Jan Škoda

* 1928  †︎ 2018

  • “Then they took us to the labour camp to work in the mines. We met with acers [members of the AEC - trans.] that had been sent straight there. Say my cousin from Trusovice, who was the same age as me. We went to get checked up by a doctor, and everyone tried to come up with all kinds of childhood illnesses that would get him excused from mining. Then we worked in Progress Mine. The acer garrison and HQ were in Kamchatka, which was a short distance from Progress. We had our commander there, we called him Vrecko [Slovak for ‘pocket’ - trans.]. He was a Slovak, and when we had our hands in our pockets, he told us not to have our hands ‘vo vrecku’. We mined there. The first time you went down inside, you were scared. It was dark, and we only had a carbide lamp. We acted as helping hands to the older soldiers. They drilled the wall with jackhammers, and we shovelled it on to the conveyor belt, which took it to the sorting room.”

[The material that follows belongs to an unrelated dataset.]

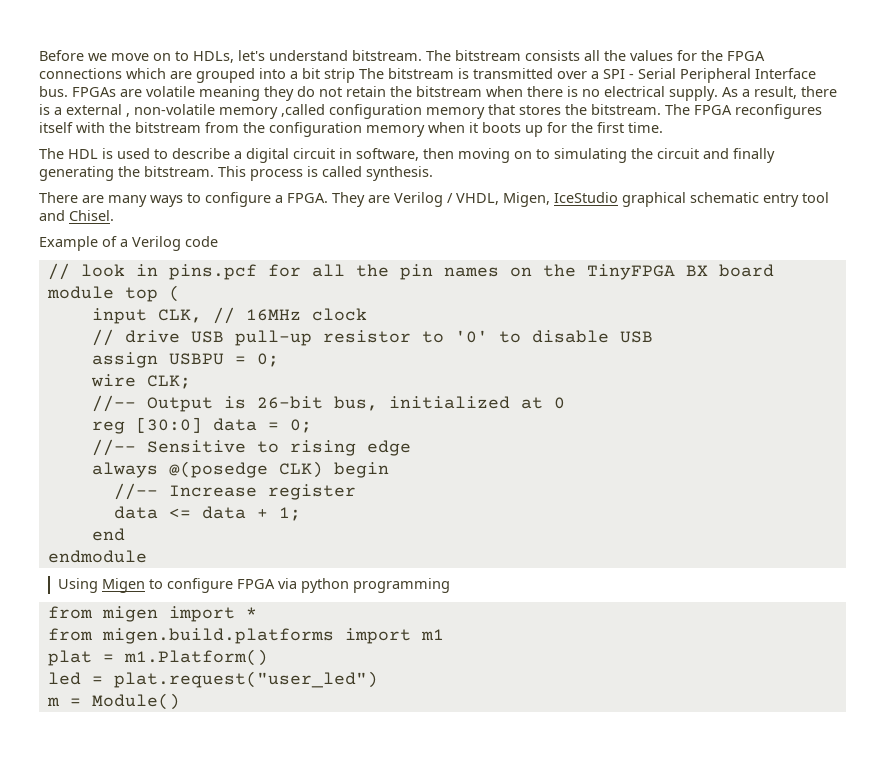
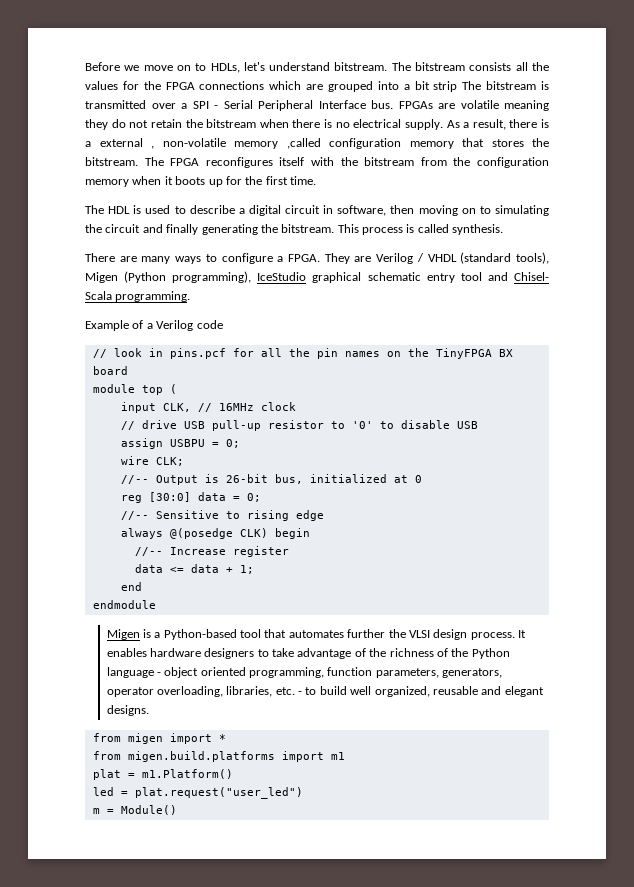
[456,192,550,207] VHDL, Migen, -> [427,252,549,264] [85,271,252,283] VHDL (standard tools), Migen (Python programming),
[69,210,114,221] Chisel. -> [513,272,549,281] [85,291,191,302] Chisel- Scala programming.
[58,578,451,593] Using Migen to configure FPGA via python programming -> [106,629,527,640] [106,648,510,659] [106,667,503,678] [106,686,544,697] [106,705,149,716] Migen is a Python-based tool that automates further the VLSI design process. It enables hardware designers to take advantage of the richness of the Python language - object oriented programming, function parameters, generators, operator overloading, libraries, etc. - to build well organized, reusable and elegant designs.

  • “They took our fields and gave us replacement ones somewhere by the forest. There was nothing to be done. Then they put Dad in prison. My father and his brother shared the fields half and half. His brother went, and before Dad came back from prison, he joined the co-op. Later, as a pensioner my father used to go work in the co-op. They plucked bean pods, for instance.”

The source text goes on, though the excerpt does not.